[Opening Dataset content section]

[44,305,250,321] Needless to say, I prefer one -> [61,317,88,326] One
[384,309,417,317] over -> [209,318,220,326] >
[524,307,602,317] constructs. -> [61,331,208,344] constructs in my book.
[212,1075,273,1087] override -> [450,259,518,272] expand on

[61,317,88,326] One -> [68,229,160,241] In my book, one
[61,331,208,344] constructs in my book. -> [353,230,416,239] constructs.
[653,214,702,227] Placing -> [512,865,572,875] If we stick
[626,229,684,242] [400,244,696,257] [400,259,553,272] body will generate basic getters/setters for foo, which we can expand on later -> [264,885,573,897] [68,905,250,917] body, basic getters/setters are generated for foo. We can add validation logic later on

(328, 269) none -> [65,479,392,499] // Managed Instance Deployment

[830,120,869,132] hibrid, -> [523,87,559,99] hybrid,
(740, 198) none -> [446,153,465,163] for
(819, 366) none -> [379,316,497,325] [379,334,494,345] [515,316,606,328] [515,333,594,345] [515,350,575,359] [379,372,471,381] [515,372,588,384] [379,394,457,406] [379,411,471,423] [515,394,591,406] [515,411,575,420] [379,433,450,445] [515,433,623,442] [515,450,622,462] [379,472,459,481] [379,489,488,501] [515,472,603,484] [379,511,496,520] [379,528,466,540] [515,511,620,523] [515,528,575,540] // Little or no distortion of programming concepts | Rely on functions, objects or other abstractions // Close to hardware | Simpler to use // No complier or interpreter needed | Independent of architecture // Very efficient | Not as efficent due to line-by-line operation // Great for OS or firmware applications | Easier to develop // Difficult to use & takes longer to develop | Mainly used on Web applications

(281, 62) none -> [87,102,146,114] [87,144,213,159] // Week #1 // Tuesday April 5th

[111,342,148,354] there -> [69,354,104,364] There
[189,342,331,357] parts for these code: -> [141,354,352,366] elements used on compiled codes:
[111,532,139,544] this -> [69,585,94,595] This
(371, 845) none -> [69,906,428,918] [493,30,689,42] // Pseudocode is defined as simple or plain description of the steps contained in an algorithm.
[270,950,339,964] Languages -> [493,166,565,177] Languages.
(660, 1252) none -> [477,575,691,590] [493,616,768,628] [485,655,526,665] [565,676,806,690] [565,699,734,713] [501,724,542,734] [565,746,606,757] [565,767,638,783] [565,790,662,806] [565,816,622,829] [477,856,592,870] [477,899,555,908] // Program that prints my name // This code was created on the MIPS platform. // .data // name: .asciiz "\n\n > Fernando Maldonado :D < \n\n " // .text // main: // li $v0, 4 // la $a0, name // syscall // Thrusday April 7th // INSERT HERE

[Closing Dataset content section]

**About this task:** Please copy out every line shown above, exactly.

**Answer to the exercise:**
[44,305,250,321] Needless to say, I prefer one -> [61,317,88,326] One
[384,309,417,317] over -> [209,318,220,326] >
[524,307,602,317] constructs. -> [61,331,208,344] constructs in my book.
[212,1075,273,1087] override -> [450,259,518,272] expand on

[61,317,88,326] One -> [68,229,160,241] In my book, one
[61,331,208,344] constructs in my book. -> [353,230,416,239] constructs.
[653,214,702,227] Placing -> [512,865,572,875] If we stick
[626,229,684,242] [400,244,696,257] [400,259,553,272] body will generate basic getters/setters for foo, which we can expand on later -> [264,885,573,897] [68,905,250,917] body, basic getters/setters are generated for foo. We can add validation logic later on

(328, 269) none -> [65,479,392,499] // Managed Instance Deployment

[830,120,869,132] hibrid, -> [523,87,559,99] hybrid,
(740, 198) none -> [446,153,465,163] for
(819, 366) none -> [379,316,497,325] [379,334,494,345] [515,316,606,328] [515,333,594,345] [515,350,575,359] [379,372,471,381] [515,372,588,384] [379,394,457,406] [379,411,471,423] [515,394,591,406] [515,411,575,420] [379,433,450,445] [515,433,623,442] [515,450,622,462] [379,472,459,481] [379,489,488,501] [515,472,603,484] [379,511,496,520] [379,528,466,540] [515,511,620,523] [515,528,575,540] // Little or no distortion of programming concepts | Rely on functions, objects or other abstractions // Close to hardware | Simpler to use // No complier or interpreter needed | Independent of architecture // Very efficient | Not as efficent due to line-by-line operation // Great for OS or firmware applications | Easier to develop // Difficult to use & takes longer to develop | Mainly used on Web applications

(281, 62) none -> [87,102,146,114] [87,144,213,159] // Week #1 // Tuesday April 5th

[111,342,148,354] there -> [69,354,104,364] There
[189,342,331,357] parts for these code: -> [141,354,352,366] elements used on compiled codes:
[111,532,139,544] this -> [69,585,94,595] This
(371, 845) none -> [69,906,428,918] [493,30,689,42] // Pseudocode is defined as simple or plain description of the steps contained in an algorithm.
[270,950,339,964] Languages -> [493,166,565,177] Languages.
(660, 1252) none -> [477,575,691,590] [493,616,768,628] [485,655,526,665] [565,676,806,690] [565,699,734,713] [501,724,542,734] [565,746,606,757] [565,767,638,783] [565,790,662,806] [565,816,622,829] [477,856,592,870] [477,899,555,908] // Program that prints my name // This code was created on the MIPS platform. // .data // name: .asciiz "\n\n > Fernando Maldonado :D < \n\n " // .text // main: // li $v0, 4 // la $a0, name // syscall // Thrusday April 7th // INSERT HERE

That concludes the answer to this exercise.